I work three jobs for a reason.
No, it is not because I have a tendency to overwork myself or because I am a chronic type A personality. It's because paying for college, cars, insurance, groceries and a social life is difficult, especially when you never want to or can ask your parents for help.
These are the reasons my lifestyle consists of working six days a week, why I can never make it to the dining hall before it closes and why I did, in fact, gain the freshman 15. (I eat a lot of Hot Pockets when I come home from work.)

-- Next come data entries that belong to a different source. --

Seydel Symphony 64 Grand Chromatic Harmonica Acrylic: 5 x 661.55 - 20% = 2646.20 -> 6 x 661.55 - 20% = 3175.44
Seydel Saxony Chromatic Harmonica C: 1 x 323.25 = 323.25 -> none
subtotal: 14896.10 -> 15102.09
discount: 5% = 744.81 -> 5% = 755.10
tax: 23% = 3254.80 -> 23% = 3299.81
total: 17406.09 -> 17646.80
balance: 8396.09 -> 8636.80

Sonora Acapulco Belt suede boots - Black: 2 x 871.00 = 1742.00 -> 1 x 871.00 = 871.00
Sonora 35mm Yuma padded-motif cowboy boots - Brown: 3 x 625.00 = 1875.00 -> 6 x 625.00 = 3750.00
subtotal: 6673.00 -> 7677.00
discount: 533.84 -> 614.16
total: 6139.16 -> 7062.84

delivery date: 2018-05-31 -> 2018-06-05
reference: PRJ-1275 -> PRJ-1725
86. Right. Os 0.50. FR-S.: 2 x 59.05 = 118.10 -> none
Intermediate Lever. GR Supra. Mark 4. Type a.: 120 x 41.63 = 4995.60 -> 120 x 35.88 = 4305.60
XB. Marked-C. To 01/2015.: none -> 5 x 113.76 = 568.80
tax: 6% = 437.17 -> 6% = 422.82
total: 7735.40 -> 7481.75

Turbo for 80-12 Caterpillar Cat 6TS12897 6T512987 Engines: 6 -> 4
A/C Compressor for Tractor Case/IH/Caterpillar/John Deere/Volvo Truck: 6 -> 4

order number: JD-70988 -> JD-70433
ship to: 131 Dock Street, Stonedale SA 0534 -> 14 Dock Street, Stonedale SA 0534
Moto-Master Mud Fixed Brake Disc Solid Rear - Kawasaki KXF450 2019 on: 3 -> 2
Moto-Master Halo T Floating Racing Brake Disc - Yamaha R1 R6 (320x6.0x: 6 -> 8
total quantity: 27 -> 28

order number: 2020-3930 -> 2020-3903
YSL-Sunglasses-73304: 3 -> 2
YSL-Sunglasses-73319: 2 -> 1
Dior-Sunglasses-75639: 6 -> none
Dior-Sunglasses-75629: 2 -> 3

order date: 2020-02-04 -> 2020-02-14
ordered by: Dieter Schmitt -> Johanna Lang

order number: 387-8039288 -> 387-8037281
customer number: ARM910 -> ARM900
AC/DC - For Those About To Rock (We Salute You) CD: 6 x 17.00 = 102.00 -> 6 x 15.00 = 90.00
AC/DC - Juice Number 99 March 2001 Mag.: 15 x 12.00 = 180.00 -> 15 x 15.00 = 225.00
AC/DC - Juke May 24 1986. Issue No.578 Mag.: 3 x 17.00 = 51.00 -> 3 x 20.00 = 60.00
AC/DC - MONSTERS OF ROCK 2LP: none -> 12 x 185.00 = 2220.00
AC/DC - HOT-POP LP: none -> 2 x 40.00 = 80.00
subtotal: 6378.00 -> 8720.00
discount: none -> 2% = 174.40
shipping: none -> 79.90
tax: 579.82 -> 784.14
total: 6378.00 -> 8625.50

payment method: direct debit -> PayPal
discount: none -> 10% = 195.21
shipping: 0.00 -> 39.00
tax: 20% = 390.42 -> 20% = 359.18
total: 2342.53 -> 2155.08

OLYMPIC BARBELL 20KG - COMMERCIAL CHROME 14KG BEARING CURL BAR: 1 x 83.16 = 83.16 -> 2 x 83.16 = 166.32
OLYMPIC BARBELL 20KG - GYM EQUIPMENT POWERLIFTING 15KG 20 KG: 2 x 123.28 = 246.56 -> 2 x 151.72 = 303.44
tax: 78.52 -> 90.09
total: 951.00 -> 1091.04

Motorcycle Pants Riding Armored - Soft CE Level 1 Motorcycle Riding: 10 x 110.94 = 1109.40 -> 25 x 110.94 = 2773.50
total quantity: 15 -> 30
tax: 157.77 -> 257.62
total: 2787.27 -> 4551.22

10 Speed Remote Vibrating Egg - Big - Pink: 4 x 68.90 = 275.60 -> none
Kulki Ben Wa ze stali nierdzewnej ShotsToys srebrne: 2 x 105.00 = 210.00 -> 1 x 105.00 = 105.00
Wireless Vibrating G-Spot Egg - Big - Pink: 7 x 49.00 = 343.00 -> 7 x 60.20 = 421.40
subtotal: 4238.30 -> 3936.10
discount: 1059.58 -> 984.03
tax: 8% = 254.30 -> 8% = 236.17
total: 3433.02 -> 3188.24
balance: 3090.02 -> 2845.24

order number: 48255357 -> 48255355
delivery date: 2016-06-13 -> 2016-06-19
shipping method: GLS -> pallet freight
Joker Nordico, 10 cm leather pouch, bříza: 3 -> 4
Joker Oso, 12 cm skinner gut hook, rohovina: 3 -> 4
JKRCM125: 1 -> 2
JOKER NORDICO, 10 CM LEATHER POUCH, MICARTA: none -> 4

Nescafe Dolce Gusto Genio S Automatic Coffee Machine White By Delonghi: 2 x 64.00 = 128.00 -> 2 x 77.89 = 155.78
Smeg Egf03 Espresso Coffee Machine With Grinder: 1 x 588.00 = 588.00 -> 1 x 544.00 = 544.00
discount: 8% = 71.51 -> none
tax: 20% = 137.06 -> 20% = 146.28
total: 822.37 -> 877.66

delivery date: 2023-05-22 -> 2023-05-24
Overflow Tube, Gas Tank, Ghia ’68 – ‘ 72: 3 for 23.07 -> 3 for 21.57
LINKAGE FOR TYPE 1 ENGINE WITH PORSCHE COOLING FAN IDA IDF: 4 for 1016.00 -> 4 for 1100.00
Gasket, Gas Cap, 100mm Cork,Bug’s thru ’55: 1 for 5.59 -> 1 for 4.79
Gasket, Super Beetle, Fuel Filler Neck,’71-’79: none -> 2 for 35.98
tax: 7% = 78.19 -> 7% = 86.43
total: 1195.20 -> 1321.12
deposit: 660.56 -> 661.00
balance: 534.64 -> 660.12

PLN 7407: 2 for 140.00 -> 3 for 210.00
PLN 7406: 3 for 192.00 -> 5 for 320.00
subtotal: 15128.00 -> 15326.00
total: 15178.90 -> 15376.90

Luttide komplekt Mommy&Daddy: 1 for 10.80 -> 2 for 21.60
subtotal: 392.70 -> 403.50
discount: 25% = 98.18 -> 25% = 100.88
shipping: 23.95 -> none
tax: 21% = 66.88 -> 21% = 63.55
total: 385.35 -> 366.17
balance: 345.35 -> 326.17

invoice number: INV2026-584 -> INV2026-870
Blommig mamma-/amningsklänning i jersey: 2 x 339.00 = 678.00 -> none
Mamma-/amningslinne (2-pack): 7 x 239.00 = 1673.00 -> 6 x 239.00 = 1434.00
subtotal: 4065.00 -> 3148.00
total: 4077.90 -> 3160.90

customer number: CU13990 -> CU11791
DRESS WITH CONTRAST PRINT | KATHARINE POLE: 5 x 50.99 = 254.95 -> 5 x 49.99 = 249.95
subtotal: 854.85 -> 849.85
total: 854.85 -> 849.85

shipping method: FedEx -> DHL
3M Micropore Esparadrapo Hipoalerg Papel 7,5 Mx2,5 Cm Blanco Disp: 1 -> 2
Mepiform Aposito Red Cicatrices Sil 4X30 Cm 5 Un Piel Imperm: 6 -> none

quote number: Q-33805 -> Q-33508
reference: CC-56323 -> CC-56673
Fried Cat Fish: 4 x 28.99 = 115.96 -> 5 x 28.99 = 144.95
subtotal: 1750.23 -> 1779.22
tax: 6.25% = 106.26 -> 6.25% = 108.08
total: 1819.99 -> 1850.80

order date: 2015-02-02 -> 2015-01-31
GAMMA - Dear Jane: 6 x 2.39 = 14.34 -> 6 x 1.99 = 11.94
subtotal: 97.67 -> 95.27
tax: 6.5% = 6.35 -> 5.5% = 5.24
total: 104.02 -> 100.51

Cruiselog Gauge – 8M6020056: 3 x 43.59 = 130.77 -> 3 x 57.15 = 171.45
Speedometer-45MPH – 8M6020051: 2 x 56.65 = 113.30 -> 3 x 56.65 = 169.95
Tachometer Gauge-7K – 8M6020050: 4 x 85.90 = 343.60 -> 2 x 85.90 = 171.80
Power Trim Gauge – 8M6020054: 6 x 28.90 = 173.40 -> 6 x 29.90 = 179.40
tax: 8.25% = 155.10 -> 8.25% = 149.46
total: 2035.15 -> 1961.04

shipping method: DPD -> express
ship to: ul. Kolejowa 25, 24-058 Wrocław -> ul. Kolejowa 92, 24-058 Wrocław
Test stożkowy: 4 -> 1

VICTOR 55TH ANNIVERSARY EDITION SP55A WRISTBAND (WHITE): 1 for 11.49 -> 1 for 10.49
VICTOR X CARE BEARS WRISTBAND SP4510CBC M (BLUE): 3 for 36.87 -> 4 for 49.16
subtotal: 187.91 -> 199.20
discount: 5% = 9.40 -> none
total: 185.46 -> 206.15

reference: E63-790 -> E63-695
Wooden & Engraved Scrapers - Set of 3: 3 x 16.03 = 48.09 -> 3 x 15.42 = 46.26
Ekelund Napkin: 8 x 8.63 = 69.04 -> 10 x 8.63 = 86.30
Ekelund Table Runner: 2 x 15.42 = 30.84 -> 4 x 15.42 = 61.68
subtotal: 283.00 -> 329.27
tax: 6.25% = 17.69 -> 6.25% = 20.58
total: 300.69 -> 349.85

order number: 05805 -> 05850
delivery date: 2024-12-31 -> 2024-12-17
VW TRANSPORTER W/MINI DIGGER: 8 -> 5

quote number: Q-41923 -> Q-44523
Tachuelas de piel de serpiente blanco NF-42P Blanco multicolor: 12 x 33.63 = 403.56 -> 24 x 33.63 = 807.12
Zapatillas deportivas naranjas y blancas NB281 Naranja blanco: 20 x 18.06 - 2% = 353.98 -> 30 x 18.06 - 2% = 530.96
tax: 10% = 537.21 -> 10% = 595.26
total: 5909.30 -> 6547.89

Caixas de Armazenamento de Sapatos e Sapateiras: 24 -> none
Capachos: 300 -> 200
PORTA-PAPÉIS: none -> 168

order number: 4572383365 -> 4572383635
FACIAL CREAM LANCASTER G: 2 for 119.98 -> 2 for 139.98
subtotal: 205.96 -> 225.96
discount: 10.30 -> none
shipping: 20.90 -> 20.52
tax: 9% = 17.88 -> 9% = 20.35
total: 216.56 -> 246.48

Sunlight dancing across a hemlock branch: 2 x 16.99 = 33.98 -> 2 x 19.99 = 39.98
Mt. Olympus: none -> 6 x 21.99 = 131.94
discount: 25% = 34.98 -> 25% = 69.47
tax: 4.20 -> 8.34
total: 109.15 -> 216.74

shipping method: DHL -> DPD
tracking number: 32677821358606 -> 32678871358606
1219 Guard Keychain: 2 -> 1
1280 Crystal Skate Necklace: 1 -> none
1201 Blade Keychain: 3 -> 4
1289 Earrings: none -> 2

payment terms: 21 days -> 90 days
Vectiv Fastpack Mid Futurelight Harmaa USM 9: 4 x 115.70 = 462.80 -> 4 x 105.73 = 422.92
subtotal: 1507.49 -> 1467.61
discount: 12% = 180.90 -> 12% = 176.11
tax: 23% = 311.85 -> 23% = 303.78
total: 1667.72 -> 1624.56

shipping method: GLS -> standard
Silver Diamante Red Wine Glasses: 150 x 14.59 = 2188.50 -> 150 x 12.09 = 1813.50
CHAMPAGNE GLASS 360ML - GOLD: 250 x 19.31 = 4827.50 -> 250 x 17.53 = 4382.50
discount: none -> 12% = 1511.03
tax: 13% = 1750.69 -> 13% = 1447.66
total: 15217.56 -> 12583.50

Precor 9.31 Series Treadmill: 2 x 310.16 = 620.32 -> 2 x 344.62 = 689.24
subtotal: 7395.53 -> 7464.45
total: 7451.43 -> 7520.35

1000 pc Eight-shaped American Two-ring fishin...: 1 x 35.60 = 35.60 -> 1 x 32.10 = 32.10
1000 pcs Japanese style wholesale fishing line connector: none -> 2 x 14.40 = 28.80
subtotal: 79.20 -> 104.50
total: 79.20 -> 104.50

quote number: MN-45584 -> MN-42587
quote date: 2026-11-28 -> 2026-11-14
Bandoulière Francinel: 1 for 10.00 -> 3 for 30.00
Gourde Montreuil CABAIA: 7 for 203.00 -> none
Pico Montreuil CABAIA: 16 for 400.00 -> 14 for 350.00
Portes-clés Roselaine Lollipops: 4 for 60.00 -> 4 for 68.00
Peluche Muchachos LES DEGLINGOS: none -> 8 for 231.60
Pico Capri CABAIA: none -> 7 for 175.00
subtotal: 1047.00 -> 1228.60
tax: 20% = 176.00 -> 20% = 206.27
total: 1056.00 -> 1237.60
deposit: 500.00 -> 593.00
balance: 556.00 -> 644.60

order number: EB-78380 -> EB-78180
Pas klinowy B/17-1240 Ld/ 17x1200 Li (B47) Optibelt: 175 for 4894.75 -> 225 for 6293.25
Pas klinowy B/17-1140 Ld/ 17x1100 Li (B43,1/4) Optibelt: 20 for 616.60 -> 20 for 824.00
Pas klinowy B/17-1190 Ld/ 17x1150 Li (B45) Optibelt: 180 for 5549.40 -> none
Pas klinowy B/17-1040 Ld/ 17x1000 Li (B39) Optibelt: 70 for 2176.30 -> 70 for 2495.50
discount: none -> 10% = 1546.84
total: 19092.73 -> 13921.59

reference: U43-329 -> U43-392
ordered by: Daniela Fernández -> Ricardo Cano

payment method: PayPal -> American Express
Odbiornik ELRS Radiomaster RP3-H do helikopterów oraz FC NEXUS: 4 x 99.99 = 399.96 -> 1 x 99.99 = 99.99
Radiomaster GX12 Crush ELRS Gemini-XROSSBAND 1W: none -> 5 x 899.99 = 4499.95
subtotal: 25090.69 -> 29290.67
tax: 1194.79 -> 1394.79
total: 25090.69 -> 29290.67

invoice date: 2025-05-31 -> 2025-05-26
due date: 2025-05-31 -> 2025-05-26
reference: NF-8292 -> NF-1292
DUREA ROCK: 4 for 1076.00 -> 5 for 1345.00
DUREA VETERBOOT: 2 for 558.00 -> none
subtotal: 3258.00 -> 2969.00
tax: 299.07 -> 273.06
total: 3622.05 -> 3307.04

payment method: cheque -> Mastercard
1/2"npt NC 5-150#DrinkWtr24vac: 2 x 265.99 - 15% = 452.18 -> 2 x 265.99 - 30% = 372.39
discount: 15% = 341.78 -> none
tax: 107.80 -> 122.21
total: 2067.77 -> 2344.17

Of course, money is not the only reason for working, however, it is the most obvious benefit. If it were up to me I would, of course, just focus on going to school and seeing my friends any time I could. The biggest struggle of working three jobs is not the fact I am physically working the three jobs. It's the FOMO.
Fear of missing out.
I have this chronic FOMO when I head off to work. Every shift I feel a slight sense of embarrassment and bitter because the social ideal of college is that my time is supposed to be spent on classes, social life and new experiences.
Instead, I am a full-time student who works three jobs, misses her friends even though I live with them, have a ton of homework when I get back and my feet hurt all the time. However, I will not change my lifestyle.
Why?
I won't change my lifestyle because I can't. I must keep my three jobs to pay for my college. I must keep them to pay for my car, gas and insurance. I must be able to buy groceries (including funding for my Hot Pocket addiction.)
I do it because I have to and because although I worry about missing out on stuff back at my residence hall, I do have a large amount of pride in my work ethic.
I pride myself on my time management. I will have connections and the ability to network thanks to my job experiences. Soon, it will all feel worth it when I am one of the first of my friends to pay off my loans. It will feel worth it when I pay off my bills. It will feel worth it when I graduate.
Working this hard already has proven to me I may not be the most privileged, but I also am privileged to even have these opportunities. Working these jobs has built my character greater than anything else in my life.
I'm going to be able to say I managed it all by myself.
I may miss my friends when I am not at school. I may get jealous they are all able to not have to work, but at the end of the day, I know right when I get back I haven't missed a thing. A tray of hot pockets and hours of vines will still be waiting for me in my friend's dorm room.